Cassady, an avid and longtime gardener, went out of her way to seek beautiful gardens in all of her travels, then set out to create a series of loose and expressionistic flowery landscapes that are on display at the Common Sense Gallery.

This show of landscapes is a bit of a departure from the oil still-life paintings and large-scale portraits you’ve done in the past. What led you down this particular artistic path?

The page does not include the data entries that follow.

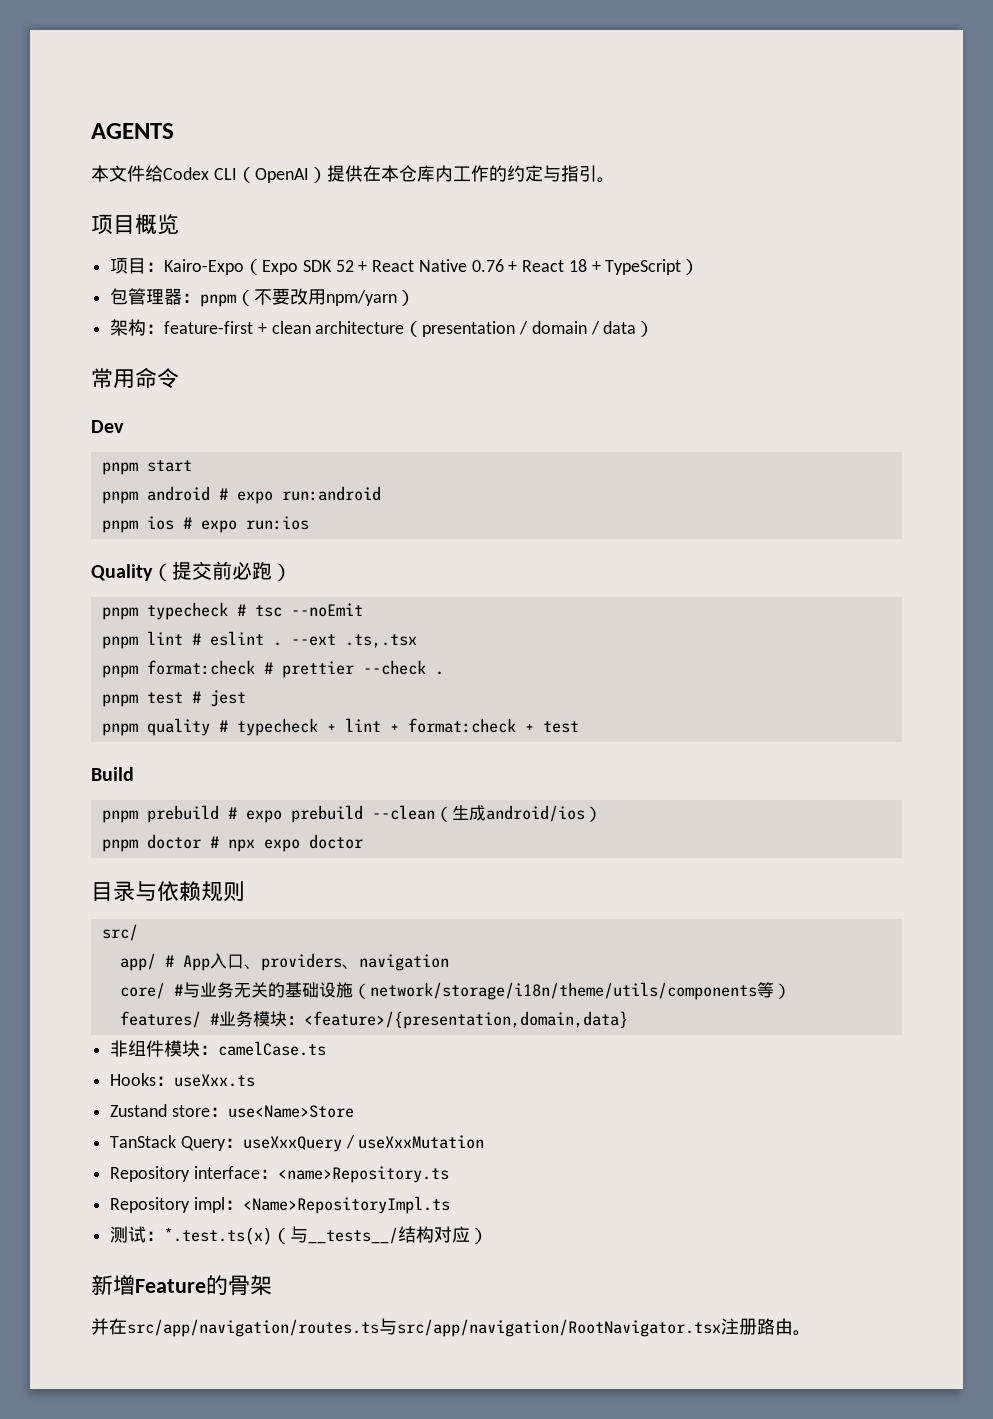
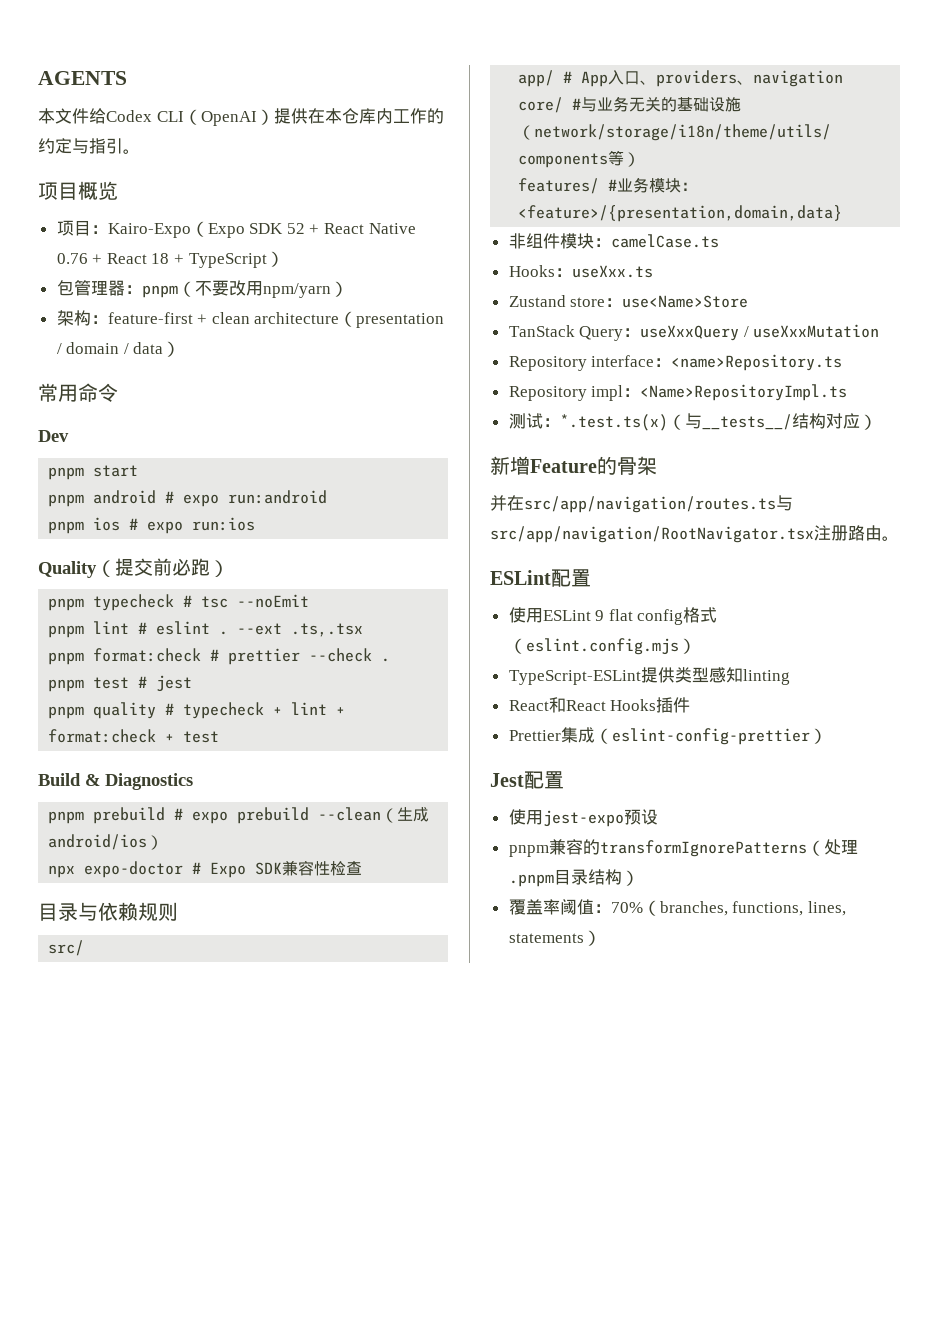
- Build
+ Build & Diagnostics
- pnpm doctor # npx expo doctor
+ npx expo-doctor # Expo SDK兼容性检查
+ ESLint配置
+ 使用ESLint 9 flat config格式（eslint.config.mjs）
+ TypeScript-ESLint提供类型感知linting
+ React和React Hooks插件
+ Prettier集成（eslint-config-prettier）
+ Jest配置
+ 使用jest-expo预设
+ pnpm兼容的transformIgnorePatterns（处理.pnpm目录结构）
+ 覆盖率阈值：70%（branches, functions, lines, statements）

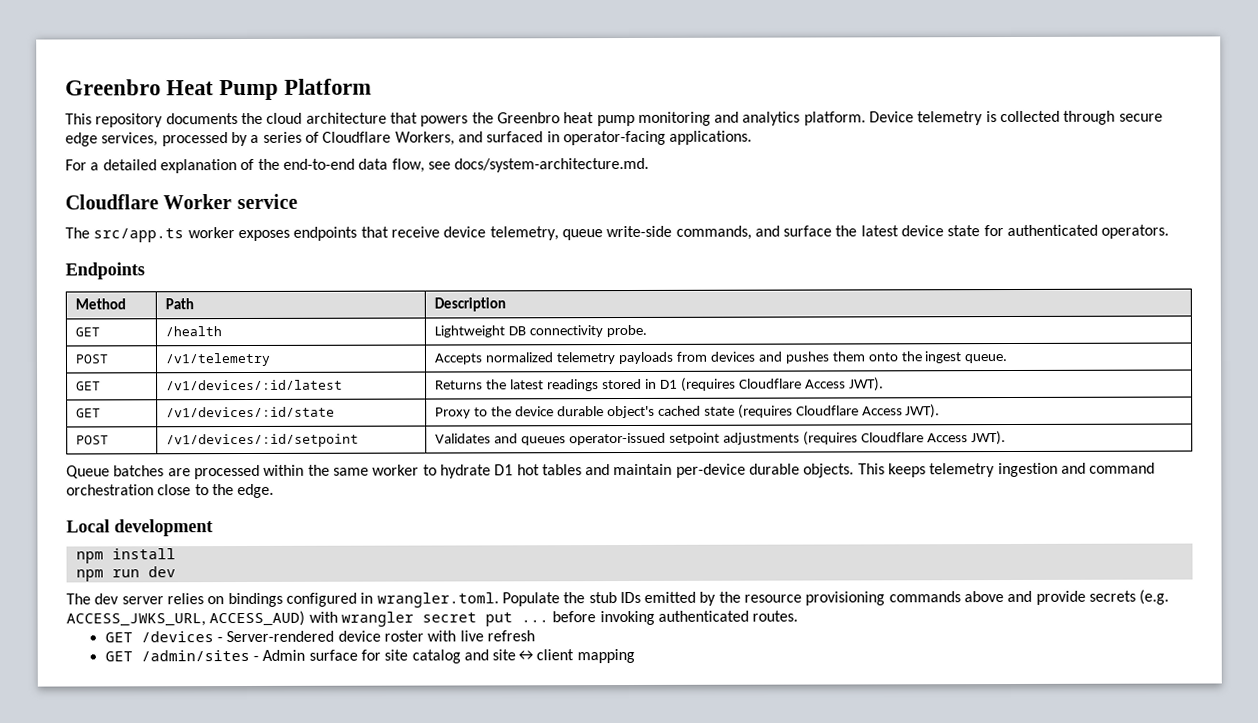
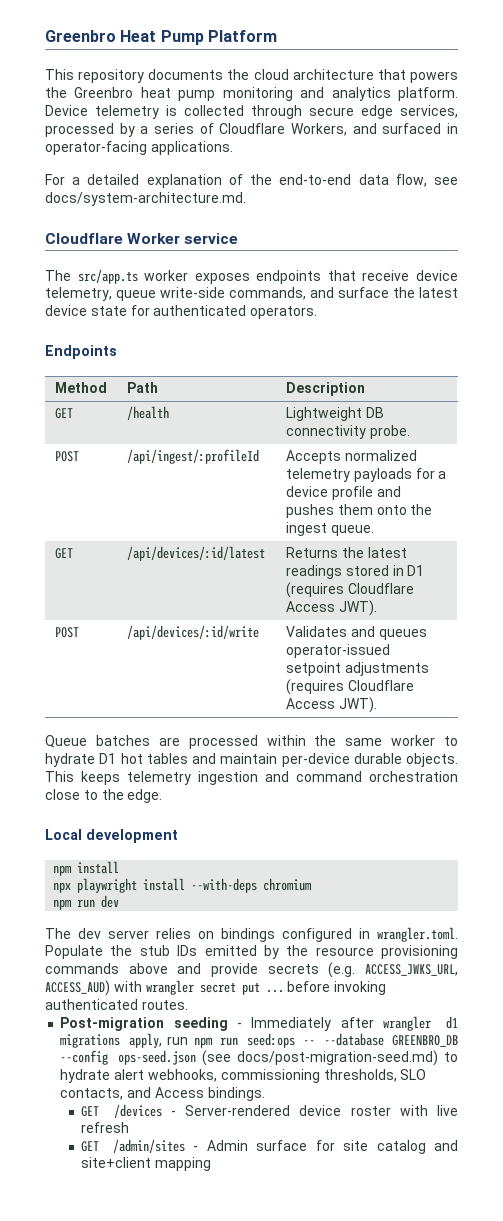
- POST | /v1/telemetry | Accepts normalized telemetry payloads from devices and pushes them onto the ingest queue.
+ POST | /api/ingest/:profileId | Accepts normalized telemetry payloads for a device profile and pushes them onto the ingest queue.
- GET | /v1/devices/:id/latest | Returns the latest readings stored in D1 (requires Cloudflare Access JWT).
+ GET | /api/devices/:id/latest | Returns the latest readings stored in D1 (requires Cloudflare Access JWT).
- GET | /v1/devices/:id/state | Proxy to the device durable object's cached state (requires Cloudflare Access JWT).
- POST | /v1/devices/:id/setpoint | Validates and queues operator-issued setpoint adjustments (requires Cloudflare Access JWT).
+ POST | /api/devices/:id/write | Validates and queues operator-issued setpoint adjustments (requires Cloudflare Access JWT).
+ npx playwright install --with-deps chromium
+ Post-migration seeding - Immediately after wrangler d1 migrations apply, run npm run seed:ops -- --database GREENBRO_DB --config ops-seed.json (see docs/post-migration-seed.md) to hydrate alert webhooks, commissioning thresholds, SLO contacts, and Access bindings.
- GET /admin/sites - Admin surface for site catalog and site↔client mapping
+ GET /admin/sites - Admin surface for site catalog and site+client mapping

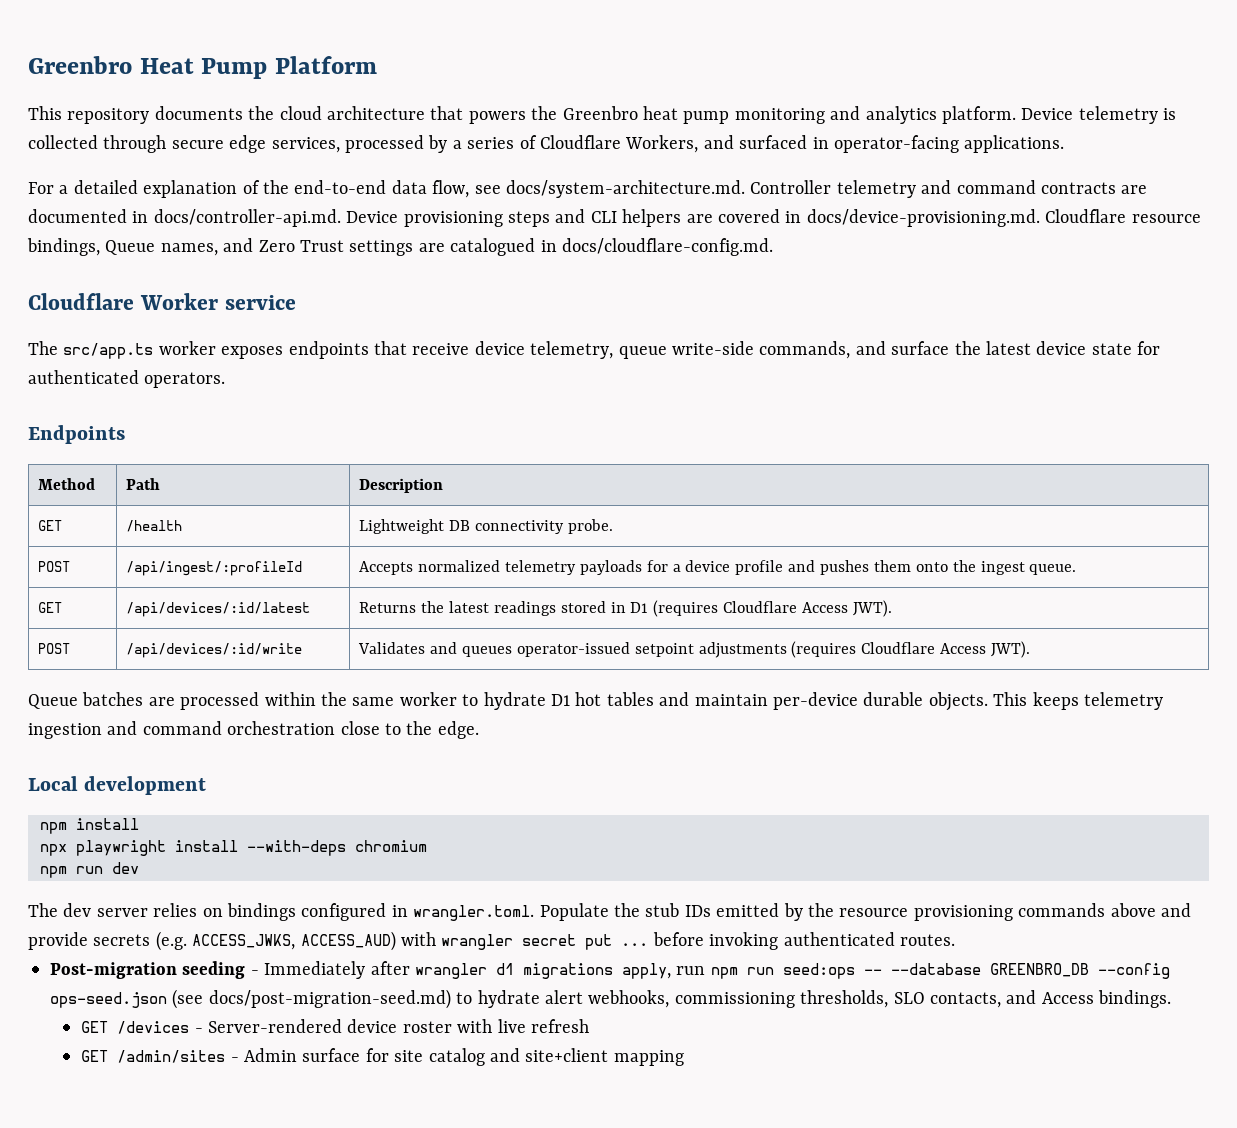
- For a detailed explanation of the end-to-end data flow, see docs/system-architecture.md.
+ For a detailed explanation of the end-to-end data flow, see docs/system-architecture.md. Controller telemetry and command contracts are documented in docs/controller-api.md. Device provisioning steps and CLI helpers are covered in docs/device-provisioning.md. Cloudflare resource bindings, Queue names, and Zero Trust settings are catalogued in docs/cloudflare-config.md.
- The dev server relies on bindings configured in wrangler.toml. Populate the stub IDs emitted by the resource provisioning commands above and provide secrets (e.g. ACCESS_JWKS_URL, ACCESS_AUD) with wrangler secret put ... before invoking authenticated routes.
+ The dev server relies on bindings configured in wrangler.toml. Populate the stub IDs emitted by the resource provisioning commands above and provide secrets (e.g. ACCESS_JWKS, ACCESS_AUD) with wrangler secret put ... before invoking authenticated routes.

I’ve been painting still-lifes and portraits since I graduated from the University of Alberta in 1997, but always admired landscapes. Last summer, I moved into a new studio and decided that I wanted to do something different and opened myself up to something free and different that would be inspired by the new space. What that turned out to be was these flower landscapes initially inspired by my trip to Victoria and the Butchart Gardens. I was really floored by my visit and how everything was all in bloom. I took hundreds of photos until my camera died and decided to see if I could capture artistically what I had seen.

You’ve use the term “botanical portraits” to describe these flower landscapes. Do you see this work as being a bit of a hybrid?

Working on these images sees me bringing in things that I was using in my still-life and portrait work. All my painting is about colour and patterns and mark-making. With these landscapes, though, I’m working hard to not get too finicky, too precious. I’m seeing how little information I can bring to the page and still get my point across to the viewer.

These aren’t all Victoria landscapes, are they?

I went on a trip to upstate New York in May and then to Ireland in June, both of which are represented in this show. When I started looking at landscapes as a subject matter, I started seeing landscapes everywhere I went. Also, I love gardening and am from a family of gardeners so it comes very naturally to me to paint flower gardens.

Can you tell me a bit about how you work with things like colour, composition and texture in your flower landscapes?

I had a studio mate a while back who taught me how to use muddy colours to balance out the bright, vibrant colours. As for composition, I choose images where I can contrast different elements and have some artistic challenges conveying them. For example, it’s fun to see how you can translate to a painting how some plants are fuzzy while others are shiny. I’m also working really hard to respect both the image as a whole as well as the individual objects, the flowers themselves, in these paintings. I see myself as a documentarian of the garden.